— Кстати, насчет «быстро», — переводит Кирилл Карпович разговор в деловое русло. — Вы уверены, что уложитесь в отведенные сроки? Настоятель очень бы не хотел затягивать с этим делом.
— Уверены, — бодро говорю я. — Мы просто повременим с заключением других контрактов, и все, никаких проблем.
На самом деле я совершенно не уверен. Но продлить срок договора хотя бы на неделю управделами не соглашается, мы уже мусолили этот вопрос. Значит, мне не остается ничего другого, как жизнерадостно улыбаться и кивать головой.
— Ну, хорошо. Уточняйте стоимость терминалов и прочих материалов-комплектующих, подписывайте договор с вашей стороны и приезжайте.
— Завтра в десять утра, устроит? — назначаю я срок. Железо не должно остывать. Тем более, когда оно цветом смахивает на золото.
— Вполне
Мы жмем друг другу руки, и я покидаю кабинет управделами. Кабинет, кстати, совсем не производит впечатления. Почти как мой. Единственная примечательная особенность — три больших застекленных шкафа с книгами. Ну да, терминала у него пока нет, доступа в Румянцевскую библиотеку — тоже. Вот и приходится Кириллу Карповичу напрягать понапрасну зрение.
Мой Мефодий и его бывший однокурсник вполголоса, но весьма горячо о чем-то спорят в приемной и даже не замечают моего появления.

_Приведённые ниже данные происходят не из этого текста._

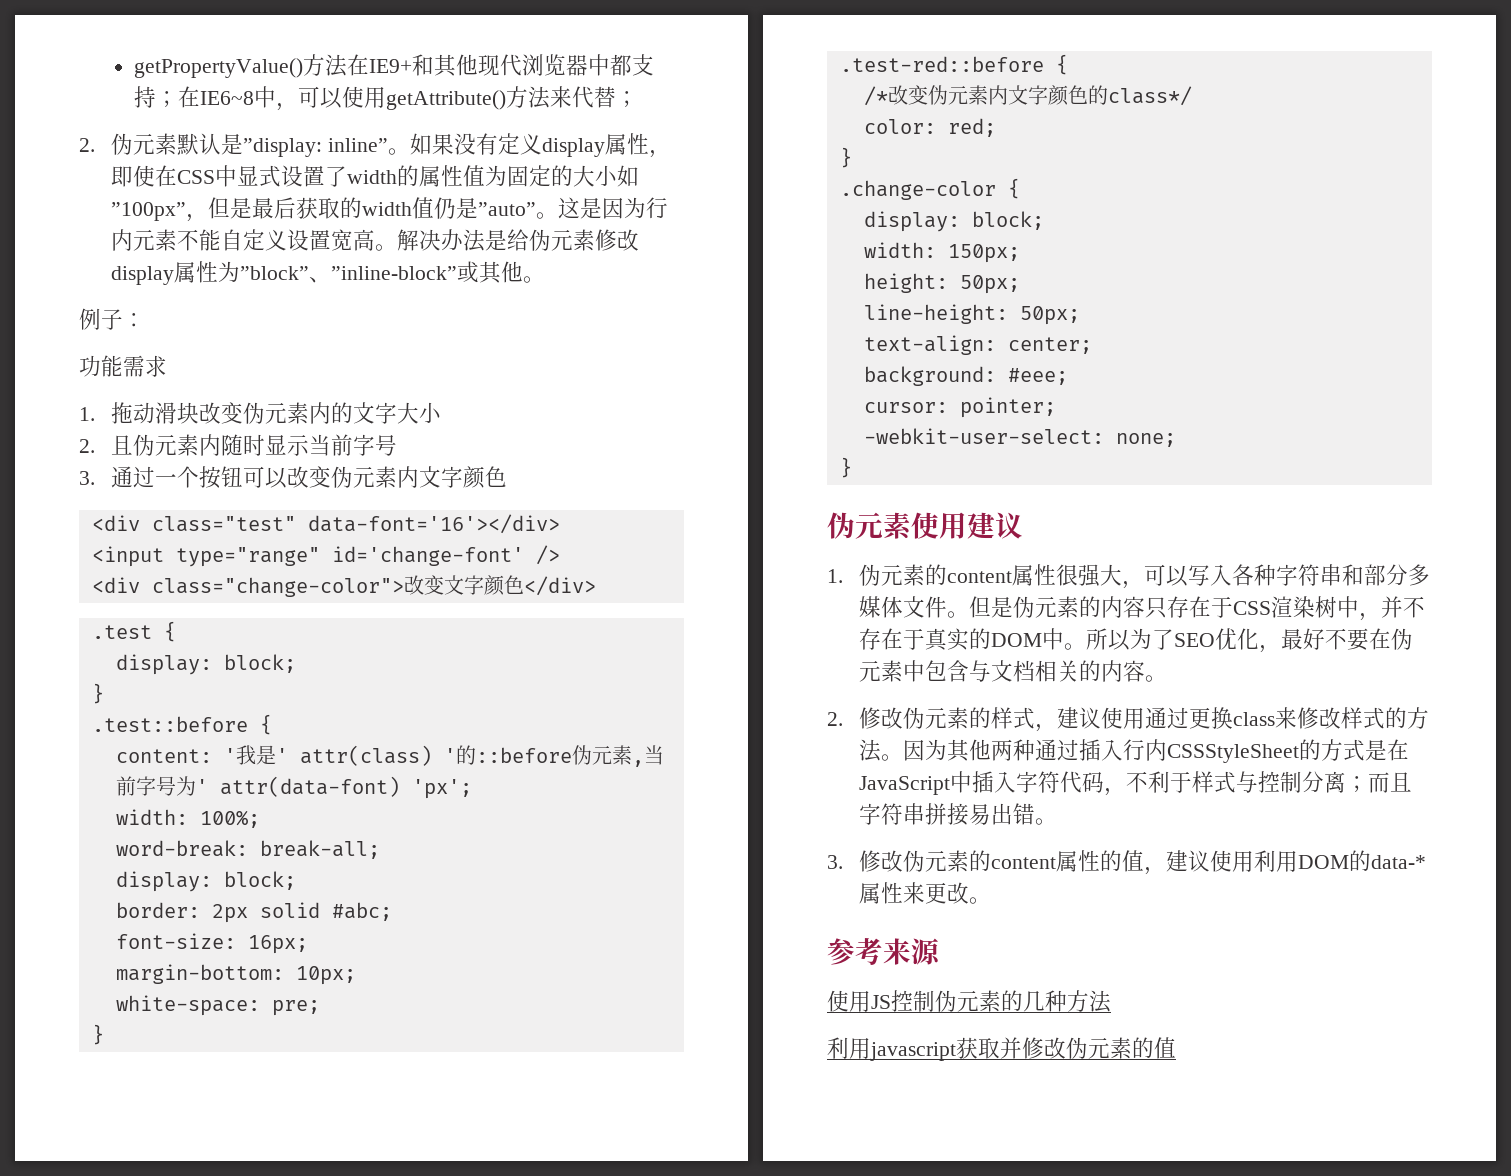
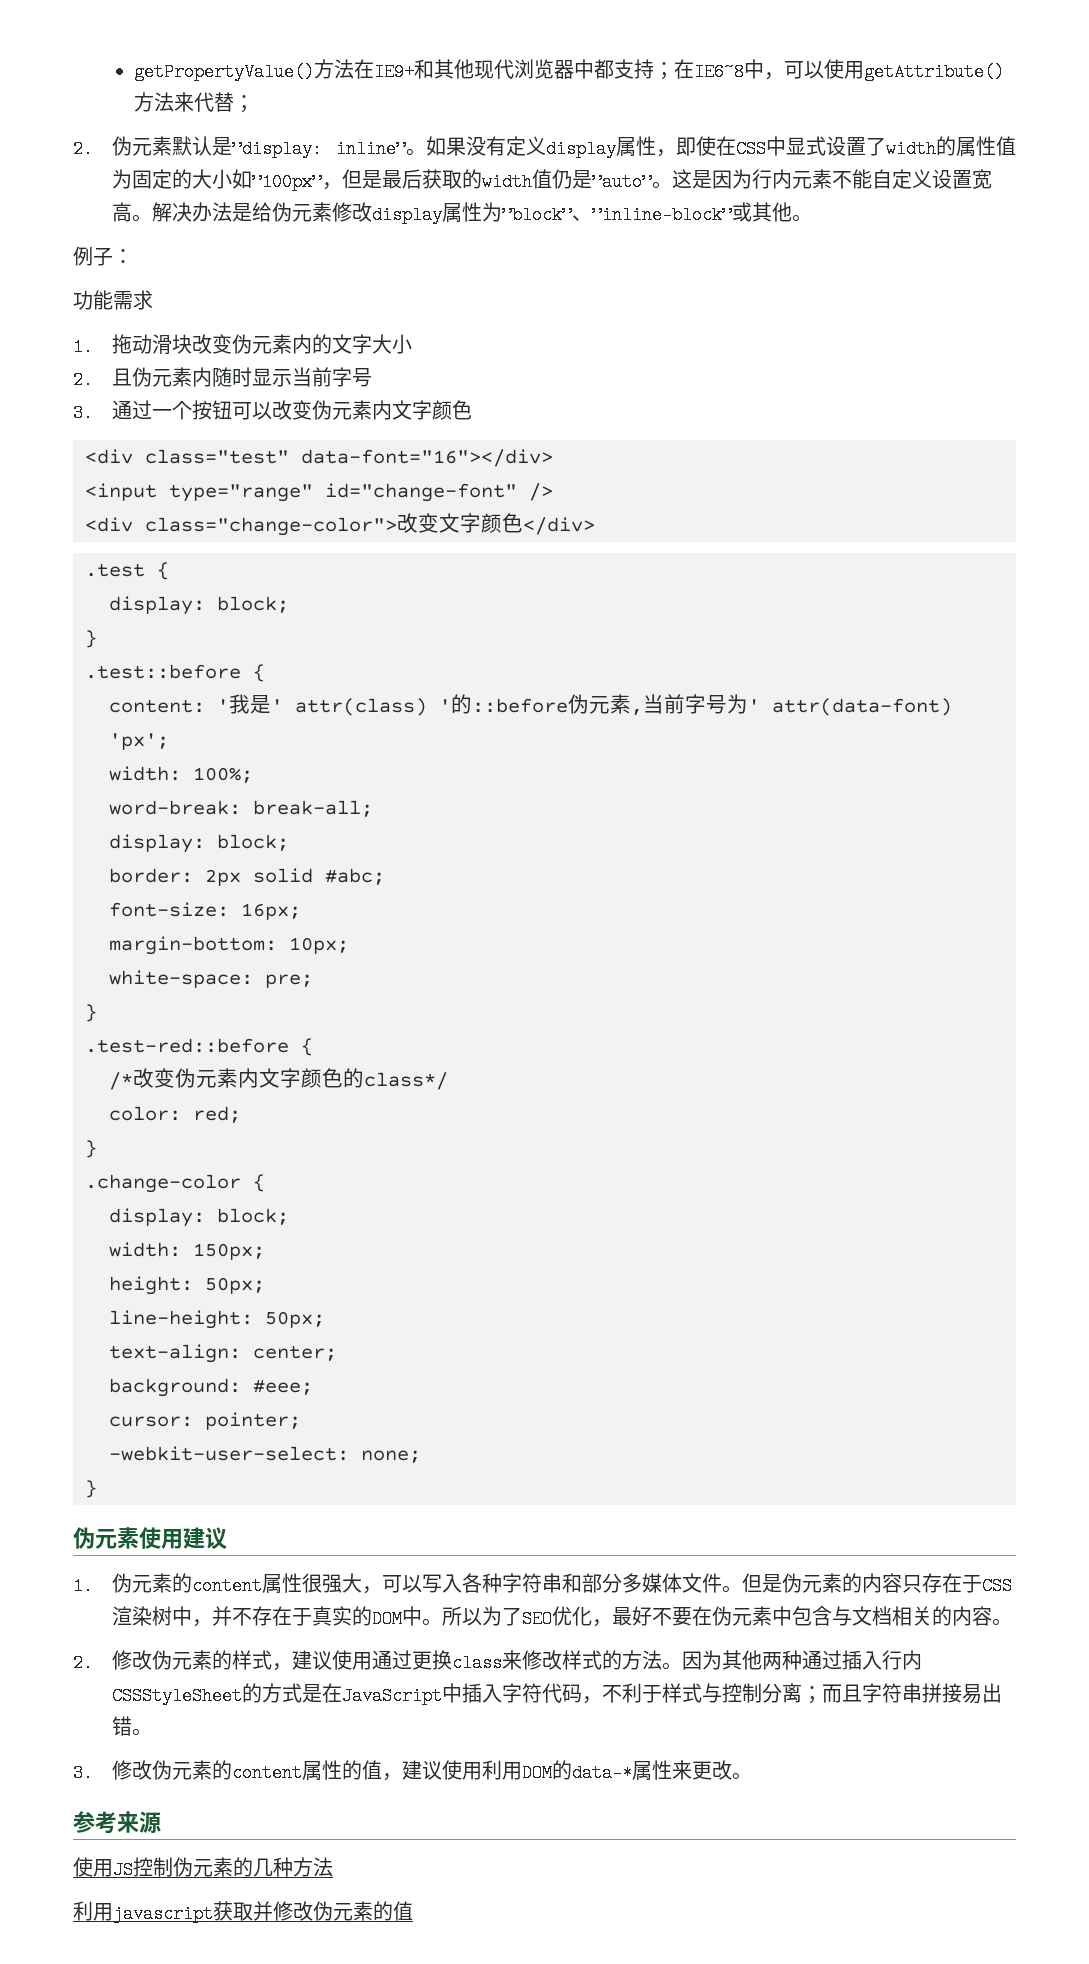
[307,514,560,534] data-font='16'></div> -> [301,449,553,467] data-font="16"></div>
[331,546,524,566] id='change-font' -> [325,483,517,502] id="change-font"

— Всякое насилие это зло, всякое! — говорит русоголовый… кто? Послушник, монах, студент? Похоже, секретаря как такового здесь нет, а эти… семинаристы дежурят здесь по очереди. — И никакая, самая благородная и возвышенная цель не может оправдать зло, всегда причиняемое насилием! Ты согласен, что — всегда?

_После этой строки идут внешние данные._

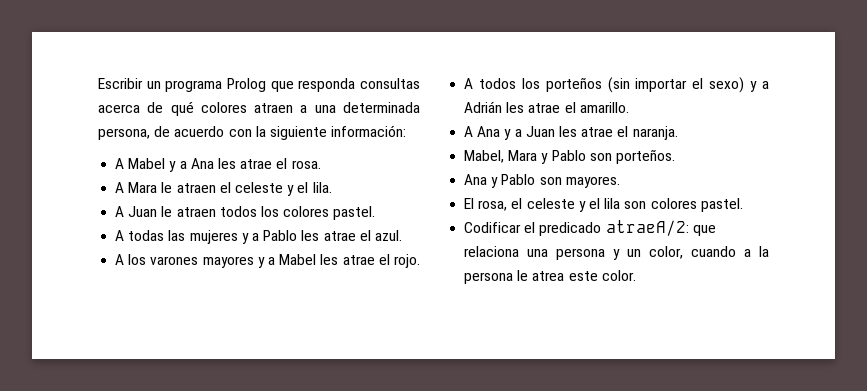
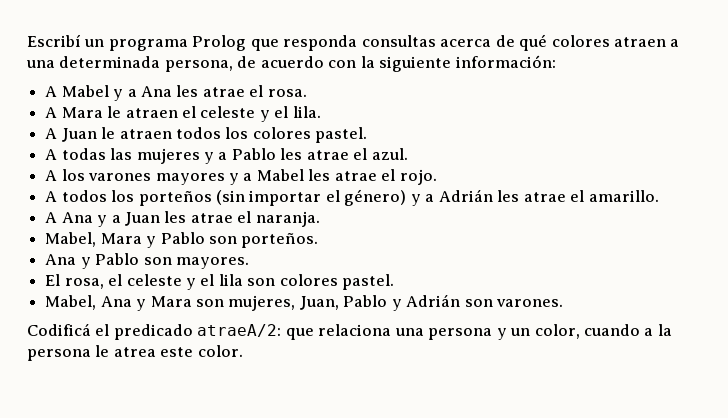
[98,78,143,89] Escribir -> [27,34,81,47] Escribí
[709,77,745,93] sexo) -> [344,189,407,206] género)
[464,222,522,233] Codificar -> [45,294,564,311] [27,323,91,336] Mabel, Ana y Mara son mujeres, Juan, Pablo y Adrián son varones. // Codificá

Светлые волосы семинариста подстрижены как-то странно: просто обрезаны по кругу, и все. Кажется, это называется «под горшок». Похоже, однако, что именно эта стрижка и идет ему больше всего. Маришке моей он понравился бы. Но — монах…
— Согласен, — быстро отвечает Мефодий. — Однако есть зло, которое уже абсолютно глухо к добру. И остановить такое зло можно только насилием, которое тоже, конечно, зло.

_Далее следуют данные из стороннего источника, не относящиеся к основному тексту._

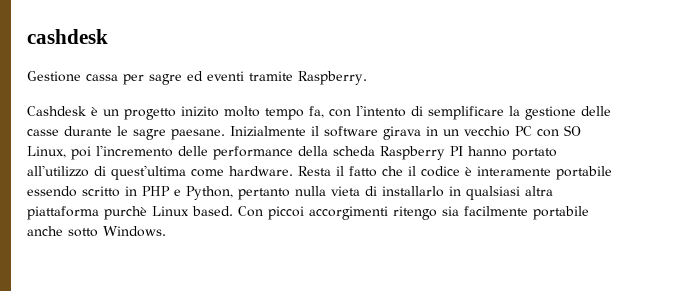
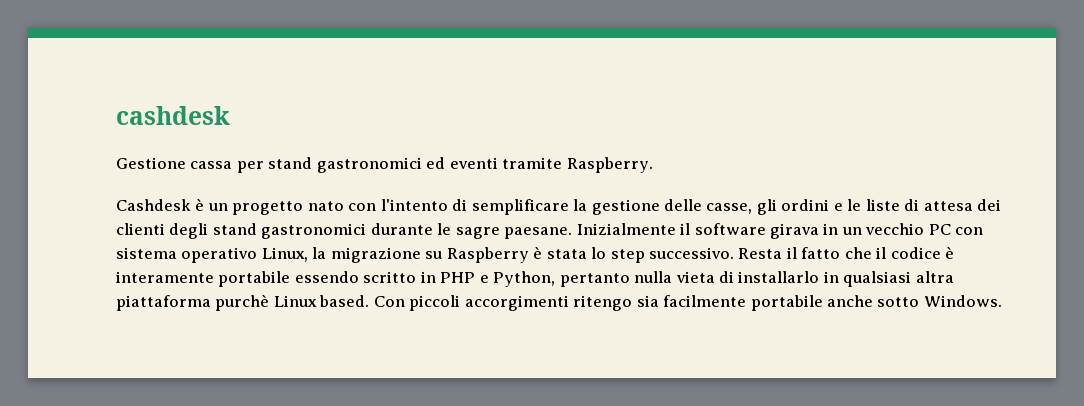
[149,74,182,85] sagre -> [268,157,422,173] stand gastronomici
[181,106,324,120] inizito molto tempo fa, -> [307,201,344,211] nato
[27,129,59,136] casse -> [706,199,1002,215] [116,223,367,239] casse, gli ordini e le liste di attesa dei clienti degli stand gastronomici
[564,125,581,136] [27,145,557,160] [27,165,293,180] SO Linux, poi l'incremento delle performance della scheda Raspberry PI hanno portato all'utilizzo di quest'ultima come hardware. -> [116,246,735,263] sistema operativo Linux, la migrazione su Raspberry è stata lo step successivo.
[268,206,304,220] piccoi -> [409,295,461,311] piccoli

Падре так разгорячен диспутом, что даже пауз между фразами почти не делает.
— Но всякое насилие порождает еще большее ответное зло! Это мультипликативный процесс!
Я, бесшумно прикрыв за собой дверь, на несколько секунд замираю. Светловолосый семинарист чем-то похож на Алешу Карамазова. Только тот вряд ли знал такие ученые слова. А мой Мефодий тогда кто? Иван? Как звали старшего сына Карамазова? Не помню… Похоже, пора уже и мне антисклерозин принимать, по одной таблетке в день. Крепчалов, я знаю, принимает.
— А вот этого допускать нельзя, — не соглашается наш падре. Он сидит возле красивого вазона с каким-то пышным комнатным растением, почти спиной ко мне, и видеть меня не может. Нужно, конечно, как-то обозначить свое присутствие, но неплохо бы узнать о всегда замкнутом Мефодии чуть побольше. Чтобы с пользой полученное знание потом применить.
— Еще никому не удавалось не допустить этого, избежать приумножения зла! — хоть и вполголоса, но с жаром возражает дежурный монах.
— Когда горит лес, можно уповать на Бога и ждать, пока его остановят реки, болота или сильный дождь. А можно организовать встречный огонь слышал о таком? — и, сознательно спалив несколько сотен деревьев, сберечь тысячи других. Нужно лишь точно поймать момент, когда холодный воздух начинает втягиваться в «топку» пожара, — и погашение огня гарантировано. Погашение, а не раздувание!
Мефодий сидит на стуле ровно, словно факир, только что проглотивший шпагу. Лысинка, просвечивающая сквозь черные волосы, делает его немножко смешным и… беззащитным, что ли. Лысина — ахиллесова пята мужчины.
— Я должен прервать ваш высокоученый спор, — вынужден я воспользоваться паузой. — Мефодий Кузьмич, нам пора.
Падре с готовностью поднимается, коротко прощается с оппонентом, и мы покидаем главный корпус семинарии. Моя старенькая «вольвочка» стоит во дворе.